Unnamed: 0,name,gender,eye_color,race,hair_color,height,publisher,skin_color,alignment,weight
0,A-Bomb,Male,yellow,Human,No Hair,203.0,Marvel Comics,-,good,441.0
1,Abe Sapien,Male,blue,Icthyo Sapien,No Hair,191.0,Dark Horse Comics,blue,good,65.0
2,Abin Sur,Male,blue,Ungaran,No Hair,185.0,DC Comics,red,good,90.0
3,Abomination,Male,green,Human / Radiation,No Hair,203.0,Marvel Comics,-,bad,441.0
4,Abraxas,Male,blue,Cosmic Entity,Black,-99.0,Marvel Comics,-,bad,-99.0


In [57]:
df.shape

(734, 10)

In [58]:
df.drop(["skin_color","name"], axis=1, inplace=True)

In [59]:
df = df[(df.weight>=0) & (df.height>=0)]

In [62]:
# Turn the multiclass classification problem to binary classification problem selecting only two label.

df = df[df.publisher.isin(["Marvel Comics", "DC Comics"])]

In [68]:
df.head()

Unnamed: 0,gender,eye_color,race,hair_color,height,publisher,alignment,weight
0,Male,yellow,Human,No Hair,203.0,Marvel Comics,good,441.0
2,Male,blue,Ungaran,No Hair,185.0,DC Comics,good,90.0
3,Male,green,Human / Radiation,No Hair,203.0,Marvel Comics,bad,441.0
5,Male,blue,Human,No Hair,193.0,Marvel Comics,bad,122.0
7,Male,blue,Human,Blond,185.0,DC Comics,good,88.0


Label encoding.

In [111]:
label_encoder = LabelEncoder()

df_encoded = pd.DataFrame({})
for col in df.drop("publisher", axis=1).columns:
    if col not in ["height", "weight"]:
        df_encoded[col] = label_encoder.fit_transform(df[col])
    else:
        df_encoded[col] = df[col].values
df_encoded["publisher"] = df["publisher"].values

# No missing values.
df_encoded.isnull().any().sum()

0

Balance the dataset. Split train, test and validation.

In [114]:
# %90 train and %10 holdout dataset

df_train, df_holdout = train_test_split(df_encoded, test_size=0.1, stratify=df_encoded["publisher"])

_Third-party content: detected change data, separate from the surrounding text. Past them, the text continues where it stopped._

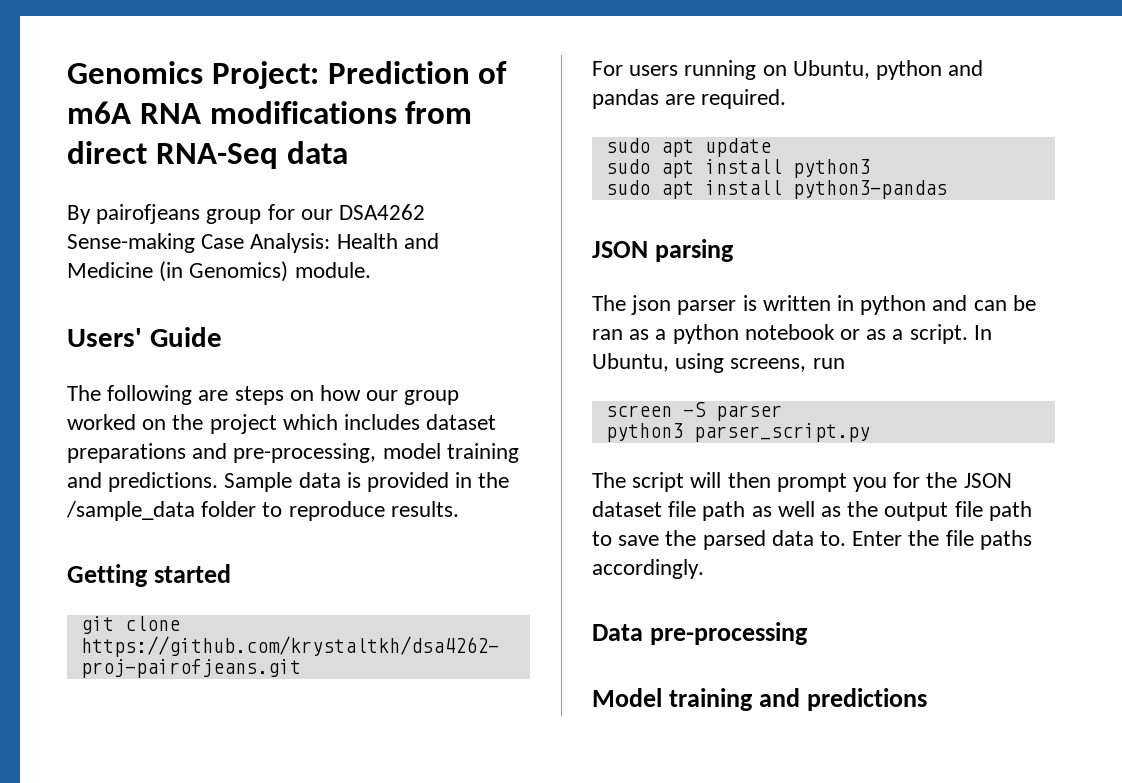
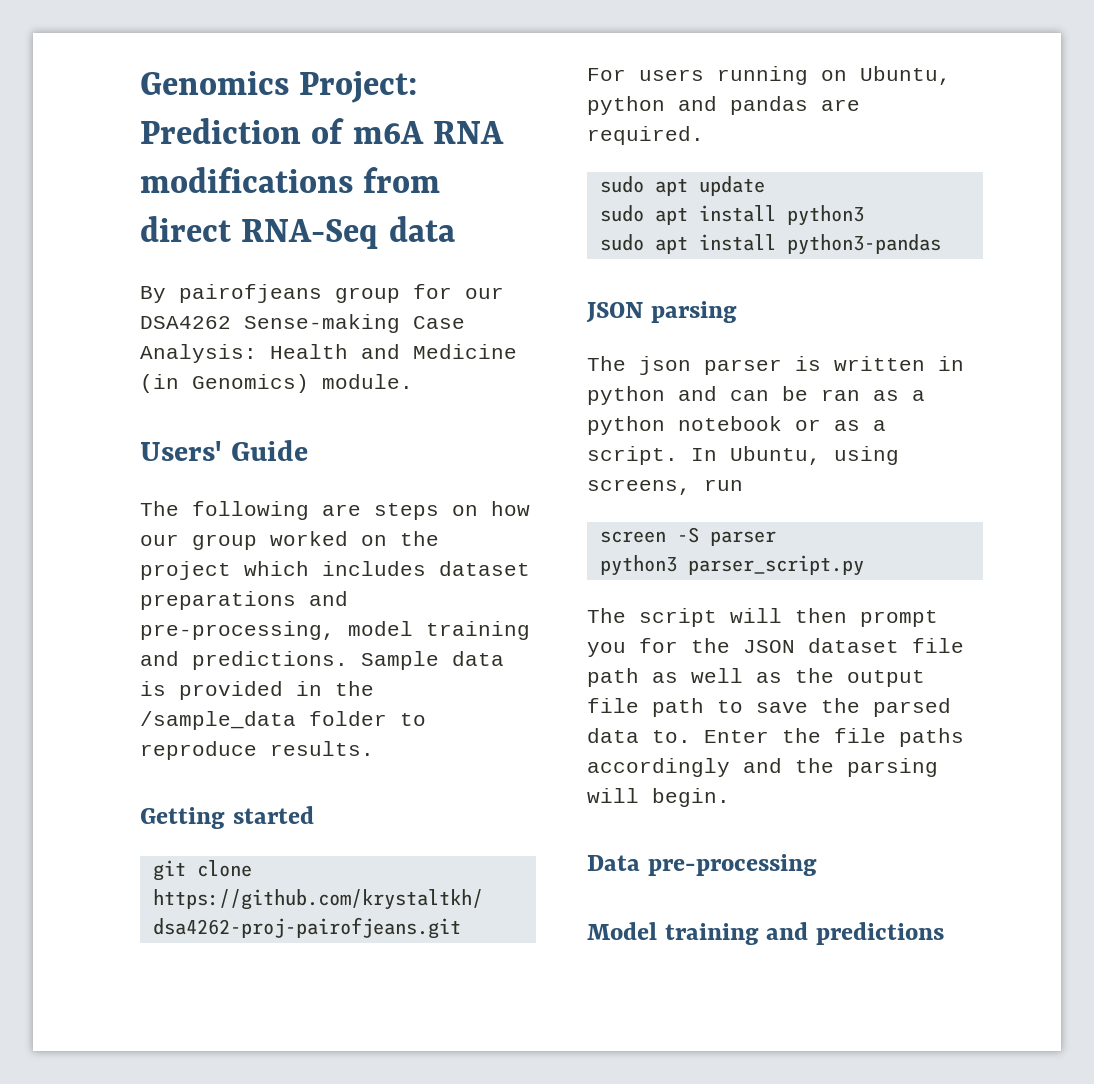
[592,559,704,579] accordingly. -> [587,758,938,777] [587,788,730,807] accordingly and the parsing will begin.

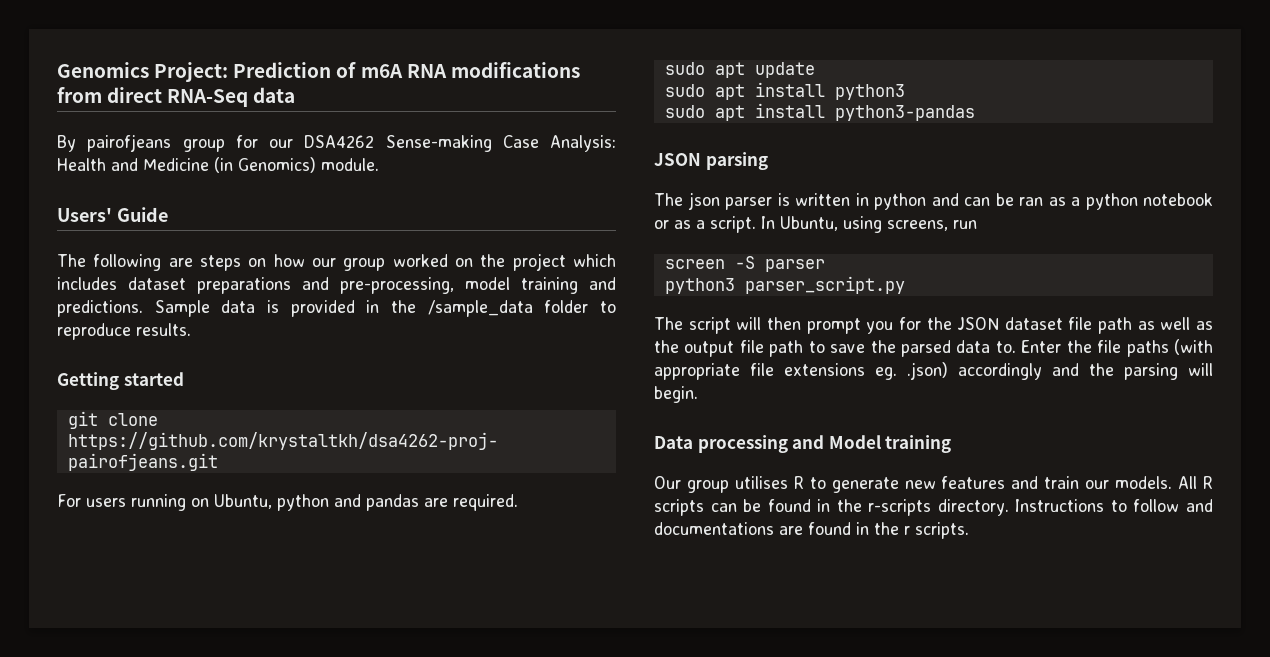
(964, 737) none -> [1174,339,1213,355] [654,362,948,380] (with appropriate file extensions eg. .json)
[647,854,817,876] pre-processing // -> [697,435,825,453] processing and
[766,922,944,945] and predictions -> [654,476,1213,493] [654,499,1213,516] [654,522,969,539] // Our group utilises R to generate new features and train our models. All R scripts can be found in the r-scripts directory. Instructions to follow and documentations are found in the r scripts.

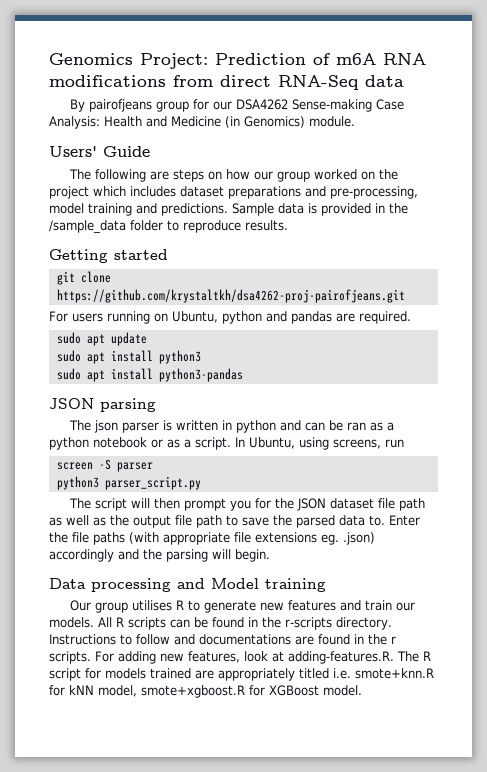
(969, 530) none -> [95,651,431,664] [49,668,434,681] [49,685,362,698] For adding new features, look at adding-features.R. The R script for models trained are appropriately titled i.e. smote+knn.R for kNN model, smote+xgboost.R for XGBoost model.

# Split holdout data into 50% validation and 50% test

df_val, df_test = train_test_split(df_holdout, test_size=0.5, stratify=df_holdout["publisher"])

In [116]:
df_val.head()

Unnamed: 0,gender,eye_color,race,hair_color,height,alignment,weight,publisher
28,1,16,1,15,193.0,2,98.0,Marvel Comics
52,2,0,0,14,201.0,2,216.0,Marvel Comics
355,1,3,34,6,170.0,1,59.0,Marvel Comics
24,2,3,6,4,185.0,2,146.0,DC Comics
169,1,5,0,2,211.0,1,104.0,Marvel Comics


SageMaker Processing Jobs, let us parallelize the processing over many nodes in a cluster. 

In [126]:
from sagemaker.sklearn.processing import SKLearnProcessor
from sagemaker.processing import ProcessingInput, ProcessingOutput
from sagemaker import get_execution_role

In [128]:
role = get_execution_role()

In [131]:
processor = SKLearnProcessor(framework_version='0.20.0',
                             role=role,
                             instance_type='ml.m5.xlarge',
                             instance_count=1)

In [None]:
from sagemaker.processing import ProcessingInput, ProcessingOutput

input_data = "s3://ingesting-data-super-heroes/csv_file/df_info.csv"

processor.run(
    code="preprocessing.py",
    inputs=[ProcessingInput(source=input_data, destination="/opt/ml/processing/input")],
    outputs=[
        ProcessingOutput(output_name="train_data", source="/opt/ml/processing/train"),
        ProcessingOutput(output_name="test_data", source="/opt/ml/processing/test"),
        ProcessingOutput(output_name="val_data", source="/opt/ml/processing/val"),
    ],
)

preprocessing_job_description = processor.jobs[-1].describe()

output_config = preprocessing_job_description["ProcessingOutputConfig"]
for output in output_config["Outputs"]:
    if output["OutputName"] == "train_data":
        preprocessed_training_data = output["S3Output"]["S3Uri"]
    if output["OutputName"] == "test_data":
        preprocessed_test_data = output["S3Output"]["S3Uri"]
    if output["OutputName"] == "val_data":
        preprocessed_val_data = output["S3Output"]["S3Uri"]

Get preprocessed data.

In [135]:
df_train = pd.read_csv(preprocessed_training_data+"/df_train.csv")
df_test = pd.read_csv(preprocessed_test_data+"/df_test.csv")
df_val = pd.read_csv(preprocessed_val_data+"/df_val.csv")

___